Hong Kong Conference: Buy-side Follow-Up
With Emma Quinn, Head of Asia Pacific, AllianceBernstein, and Sam Kim, Head of Trading & Liquidity Strategies Asia Pacific, BlackRock
Emma: I expect dark pools to remain for any broker who wishes to offer a full service model. I also expect to see them move away from being mainly used as an internaliser for algorithmic flow to block trading pools.
The Onus for Best Execution: Buy-side or Sell-side?
Emma: We have always taken our duty to put our clients’ interests first very seriously. This has not changed. What has changed is the expectation that we can demonstrate this. Given this has not changed we do not believe the value that sell-side trading brings to the buy-side trader to diminish. The role of the sell-side is to ensure that the value that they are providing stays relevant.

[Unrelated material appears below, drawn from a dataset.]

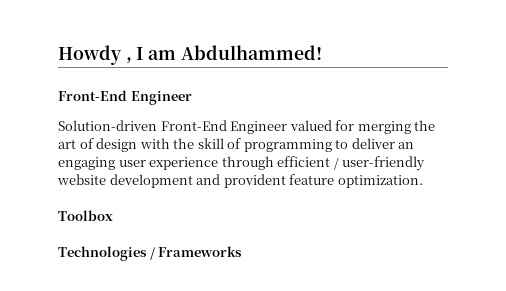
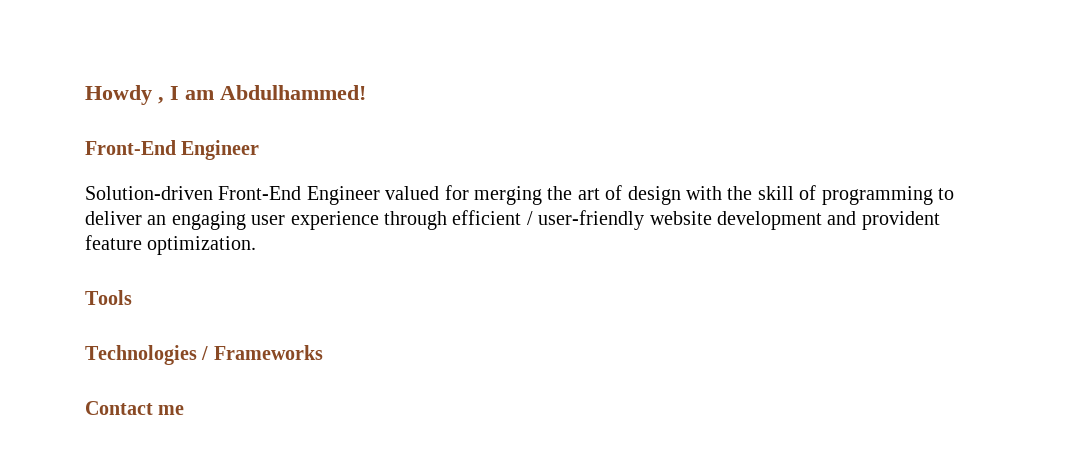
- Toolbox
+ Tools
+ Contact me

Sam: The onus for best ex has always been with the buy-side. We are a fiduciary to our clients and are held to ensure we achieve the best outcome for them. The role of the sell-side has been to help us achieve best execution, whether that’s through providing market insight and colour, finding natural liquidity or building better tools. Based on the market and conditions in those markets and depending on our needs, the value of any one of those areas will increase or decrease.
Liquidity in Asian Markets
Emma: Liquidity is a factor we consider in all markets and is not just limited to Asian markets – you can have liquidity issues in small cap stocks in developed markets. We have a dedicated internal quantitative trading team who constantly review our transaction costs across all markets.
Sam: Any framework for evaluating best ex will need to take into account liquidity conditions for a given market. We constantly look at our t-cost models to ensure that our models are accurately predicting our actual trading costs.
The Changing Role of the Sell-Side
Emma: I believe that the recent years have forced the sell-side to review their business models. Whether it is certain asset classes, markets or division of roles. Each firm will need to make the decision that suits the majority of their client base and understand that the days of being all things to all people are behind us. I certainly expect to see sales traders needing to provide a more rounded service than just matching VWAP orders.
Sam: We believe that there will be a convergence of skillsets for the various types of execution roles. Different firms will structure their execution offering differently based on their business models, but we anticipate more firms will look to cross-train their salespeople across the different types of execution roles.
Fragmentation in Asia
Emma: In Asia we can see the benefits of a little fragmentation. In some markets the mere threat of competition saw the incumbent exchange innovate and lower costs. This is great for our clients. I do not expect to see the level of fragmentation that we see in the US or EMEA: however I would like to see monopolies disappear via some healthy competition.
Sam: We believe that a certain amount of fragmentation is beneficial as it introduces competition into the marketplace. However, fragmentation for the sake of complexity is an unnecessary development and does not benefit our clients.